早河シリーズ短編集【masquerade】
 午後5時前、JSホールディングス経営戦略部のフロアに受付から隼人宛の内線がかかってきた。

{エクリチュールジャパンの三輪様が受付にいらしています}

受付嬢の華やかな声色で伝えられた名前に隼人は戦慄する。三輪七海と約束をした覚えはない。
受付嬢にはすぐに行くと告げて受話器を置く。デスクにいる田崎次長と目が合った。

『次長。受付にエクリチュールジャパンからの来客が来ているので少し抜けます』
『わかった。行ってこい』

 隼人はやりかけの仕事を残して経営戦略部のフロアを出た。隼人を送り出した田崎はスマホのアドレス帳欄からハ行の欄を開く。

『助太刀がいるかどうかは木村の出来次第だな』


        *

 JSホールディングス一階エントランスで隼人を待つ三輪七海の姿はやけに目立つ。形はオフィスカジュアルなファッションでも、堂々と突き出した胸元と真っ赤なスカートは雄を惹き付ける雌の姿だ。

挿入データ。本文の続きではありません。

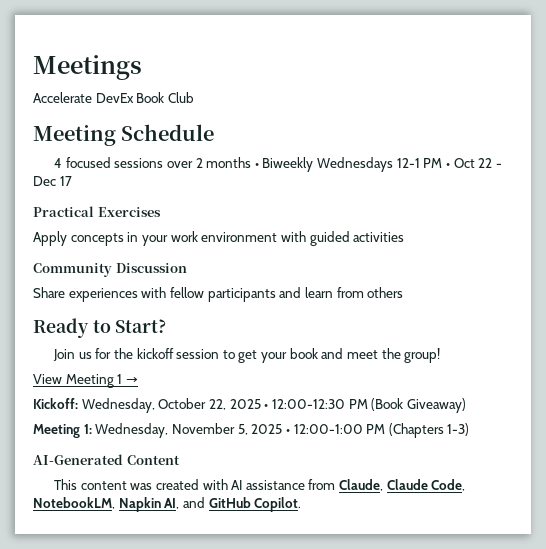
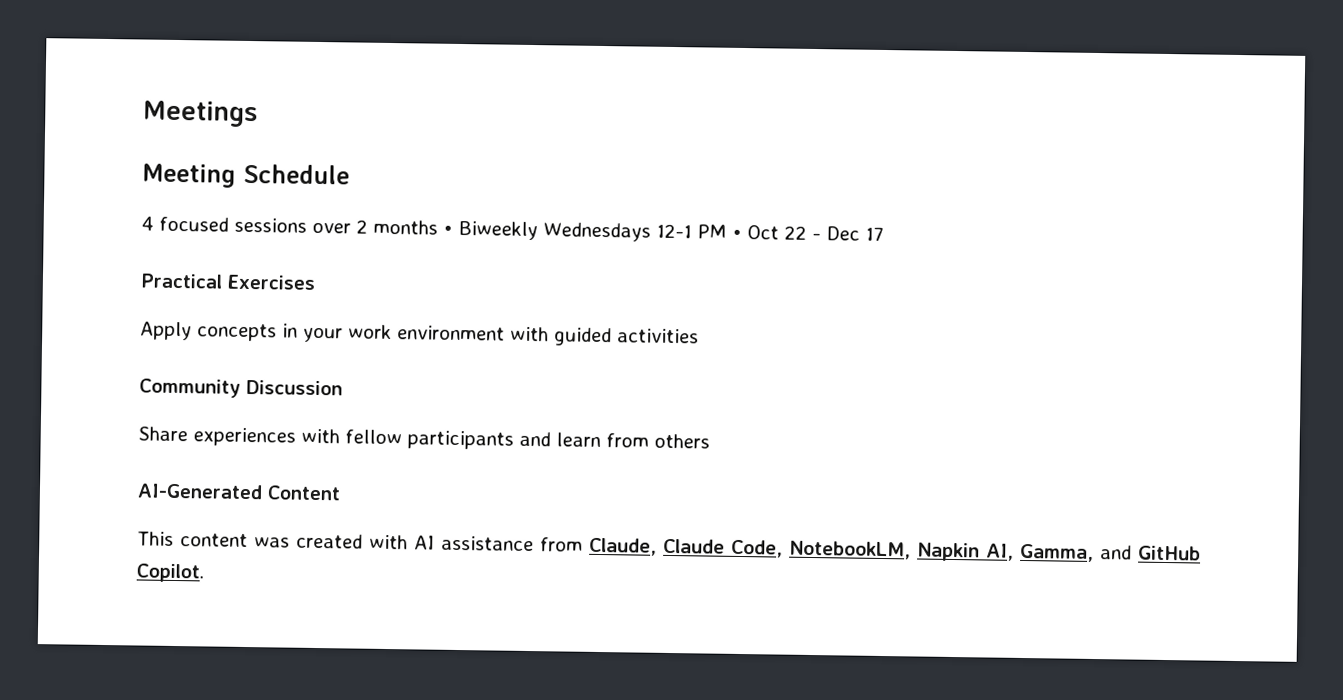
- Accelerate DevEx Book Club
- Ready to Start?
- Join us for the kickoff session to get your book and meet the group!
- View Meeting 1 →
- Kickoff: Wednesday, October 22, 2025 • 12:00-12:30 PM (Book Giveaway)
- Meeting 1: Wednesday, November 5, 2025 • 12:00-1:00 PM (Chapters 1-3)
- This content was created with AI assistance from Claude, Claude Code, NotebookLM, Napkin AI, and GitHub Copilot.
+ This content was created with AI assistance from Claude, Claude Code, NotebookLM, Napkin AI, Gamma, and GitHub Copilot.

 派手な装いの七海に冷ややかな視線を向けていた二人の受付嬢は、エレベーターを降りてきた隼人を目にして一気に表情を和らげた。
結婚してしまっても木村隼人はいつまでも女子社員の憧れの的なのだ。

『三輪さん。あなたと本日お約束した覚えはありませんが。何のご用でしょう?』
「酷い言い方ね。なかなか連絡くれないから私の方から会いに来てあげたのに」
『ビジネス以外でのお付き合いはお断りすると何度も言ったはずです』

 広々としたJSホールディングスのエントランスには受付嬢の他にも社員や取引先の人間も多数行き交う。その者達に会話の内容すべてを聞かれることはないが、エントランスに集うほぼ全員が、自分と七海の会話に聞き耳を立てていることは隼人には予想がついた。

ここで社員や取引先にあらぬ憶測や誤解を招く事態となれば隼人には致命的だ。七海への言動ひとつひとつに、慎重な対応が求められる。

「別に私、あなたの恋人になりたいって言ってるんじゃないの。残念だけどあなたは結婚しているしね。愛人ってくくりで縛られるのも嫌」

 愛人にする気もないと喉元まで出かかった言葉をぐっと堪える。

そもそも今の時間は七海が勤めるエクリチュールジャパンも業務時間内だろう。業務中に男の勤務先に押し掛けて交際を迫り、駄々をこねるとは社会人としていかがなものか。

「でも人のモノになると益々欲しくなるのよね。たまに会ってくれるだけでいいの。あなたもいつも奥さんが相手じゃマンネリで飽きない? 私ならあなたを満足させられる。昔も私の身体で気持ちよく出していたじゃない」

 七海は隼人の左腕にすり寄って、突き出した胸を擦り付けた。彼女はまた隼人の結婚指輪に触れている。その行動に虫酸が走った。